In any case, once foam is detected by a point-level system and depending upon the height it is set above the process, it can be too late to prevent a “foam-out” situation where vessel overheads are filled with process material, causing blockage of filters and build-up/contamination in vent lines.

This is particularly true for bioreactor operations where liquid levels can vary throughout the course of a batch, necessitating the positioning of the sensing point above the highest liquid level the batch will reach.

Many of the techniques that have aimed to improve or replace visual/manual monitoring of foam levels have fallen short of providing adequate and sustainable solutions to foam control. The main issues have been:

  1. process fouling rendering the detection method non-operable until cleaning can be implemented;
  2. the frequent lack of vessel entries to install multiple probes at different levels; and
  3. the inability to distinguish between liquid level and foam layer.

New foam detection probes overcome common issues

The introduction of IMA (Intelligent Multi-Action) Sensing by Hycontrol eliminates previous issues for the reliable measurement of foam control strategies. Foam detection probes with IMA sensing capability have an additional “guard” sensor that is used to detect and nullify coating/fouling of the probe by process material, eliminating false positive detection and therefore preventing the overdosing of the process with defoaming agent.

Probes with multiple sensing points

For fixed liquid level fermentation, single-point probes are available from Hycontrol under the SureSense brand. Hycontrol expanded the technology for variable level processing to include probes with multiple (up to three) sensing points or sensors along their length. Each sensor works independently to provide accurate indication of no foam, foam or liquid presence.

Automatic foam addition

For control purposes, simultaneous monitoring of these sensors allows the automatic addition of defoamer when the presence of foam is detected, and discontinuation of defoamer addition should the sensor detect liquid level.
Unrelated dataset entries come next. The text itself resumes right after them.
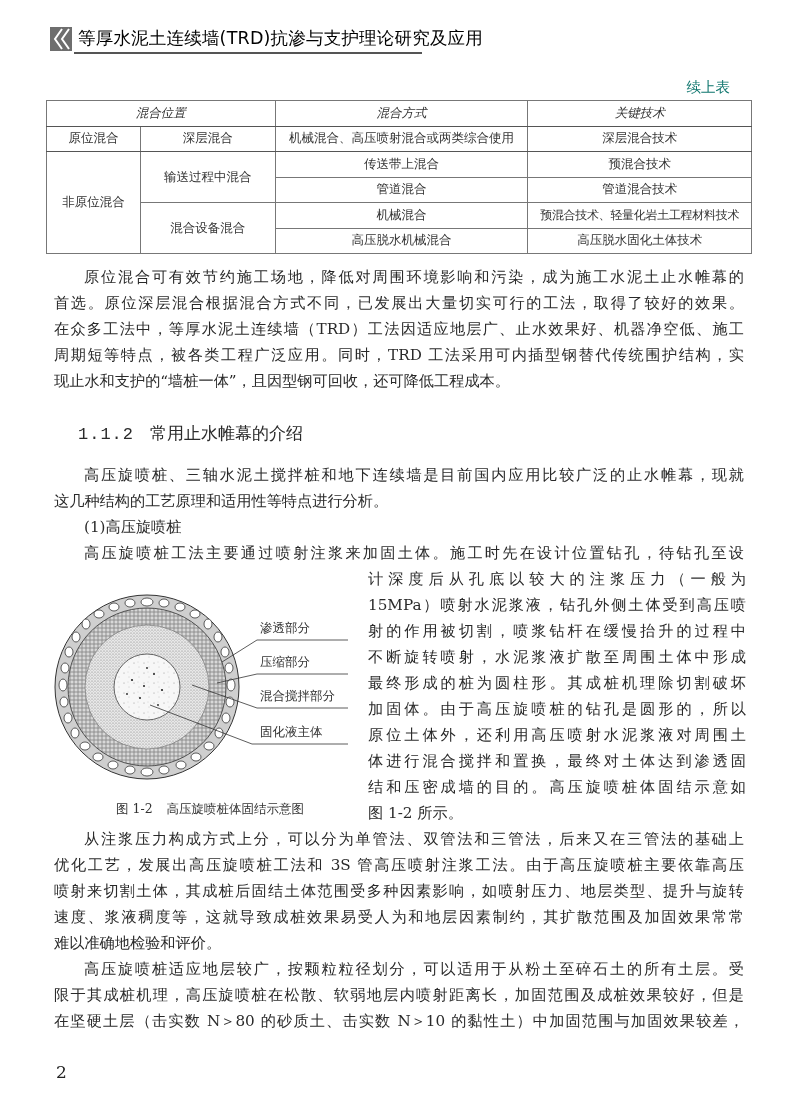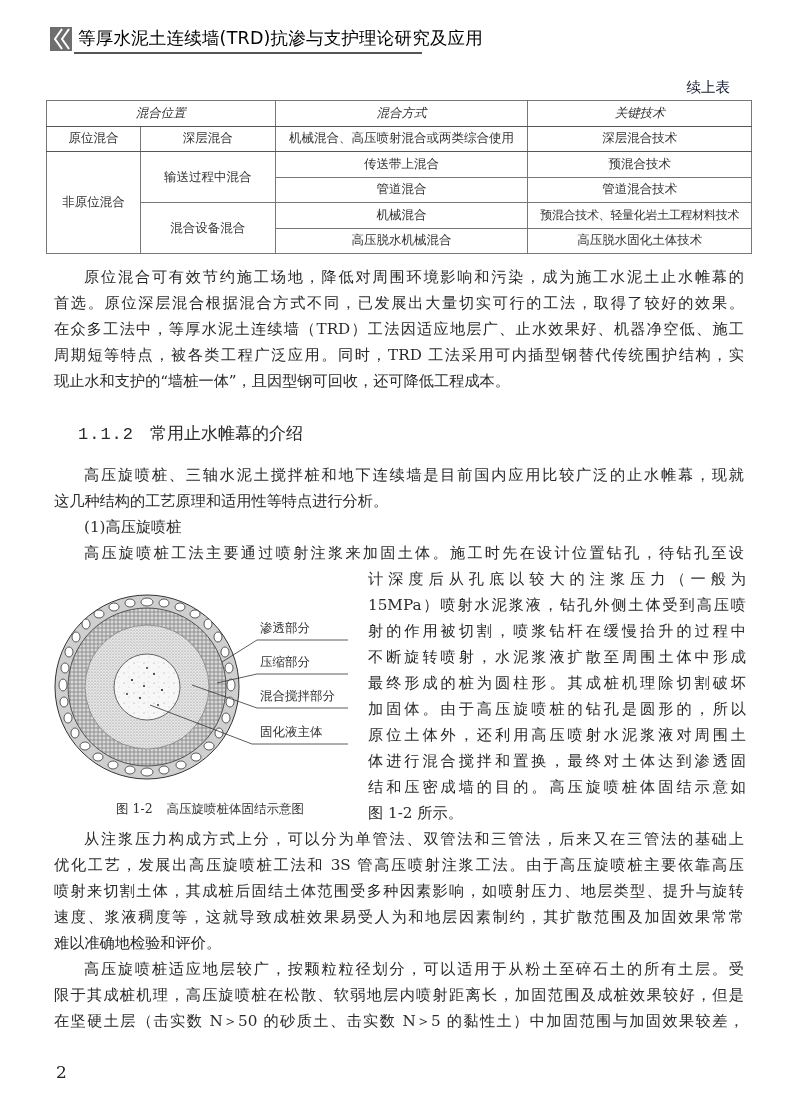--- a/index.html
+++ b/index.html
@@ -13,7 +13,7 @@
     font-size: 17.5px; color: #000000; letter-spacing: 0.2px; white-space: nowrap; }
   .header .rule { position: absolute; left: 24px; top: 28px; width: 348px; height: 1.5px; background: #555; }
 
-  .cont-label { position: absolute; right: 60px; top: 78px; font-size: 14.5px; color: #0f172a; }
+  .cont-label { position: absolute; right: 60px; top: 78px; font-size: 14.5px; color: #0f766e; }
 
   table.mix { position: absolute; left: 46px; top: 100px; width: 706px; border-collapse: collapse;
     border: 1.6px solid #444; font-size: 12.5px; color: #333; }

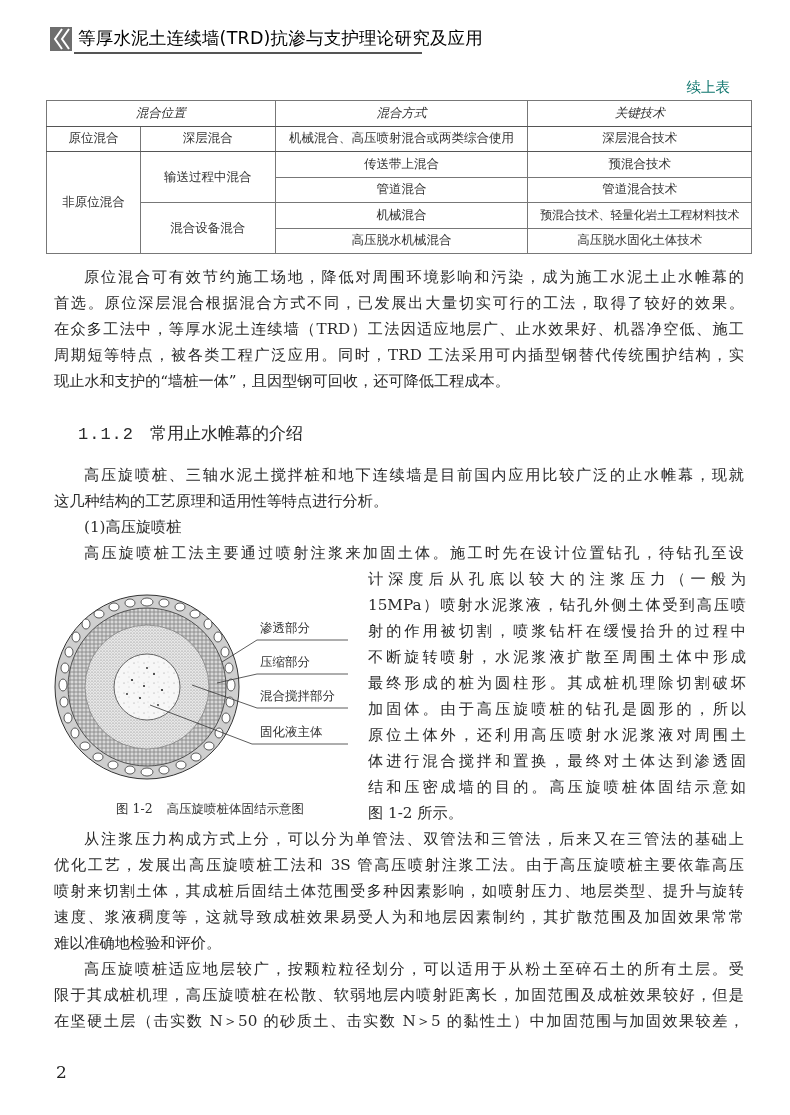--- a/index.html
+++ b/index.html
@@ -235,7 +235,7 @@
 <div class="p" style="top:956px">
   <span class="line indent">高压旋喷桩适应地层较广，按颗粒粒径划分，可以适用于从粉土至碎石土的所有土层。受</span>
   <span class="line">限于其成桩机理，高压旋喷桩在松散、软弱地层内喷射距离长，加固范围及成桩效果较好，但是</span>
-  <span class="line">在坚硬土层（击实数 N＞50 的砂质土、击实数 N＞5 的黏性土）中加固范围与加固效果较差，</span>
+  <span class="line">在坚硬土层（击实数 N＞80 的砂质土、击实数 N＞10 的黏性土）中加固范围与加固效果较差，</span>
 </div>
 
 <div class="page-num">2</div>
Strategies to control foam are:

a) Dose on foam — continuous dosing when foam is detected. This is ideal for fermentations where foam generation is rapid and unexpected

b) Shot and delay — cyclical dosing punctuated by wait periods to allow it to take effect. Used for applications where foam is slower to generate and perhaps more predictable. Shot and delay times are tuned to suit the fermentation depending upon foam characteristics. A shot and delay strategy minimizes the amount of defoamer used and provides the best possible yield at the lowest defoamer agent cost.

Hycontrol foam sensor made difference for biotech company

For the aforementioned biotech company, the installation of the Hycontrol SureSense+ system proved to be effective and reliable in detecting foam generation in their bioreactors. In conjunction with the bioreactor control system, the implementation of automated antifoam dosing led to greater control of foam levels as well as reduced surveillance time by operators, eventually leading to reliable unattended operation through the night and weekends.

SureSense systems are specifically designed for measuring the presence of foam in fermentation. Unlike other detection methods, SureSense is not a modified or repurposed liquid level sensor design. Reliable foam detection leads to a real reduction in cost and in many cases, increased yield/production efficiency.

Final word on foam control systems

Reliable real-time monitoring and measurement of foam production ensures controlled quantities of defoamer chemicals are only added when required, provides for repeatable production process and stops unexpected and expensive foam out events from happening.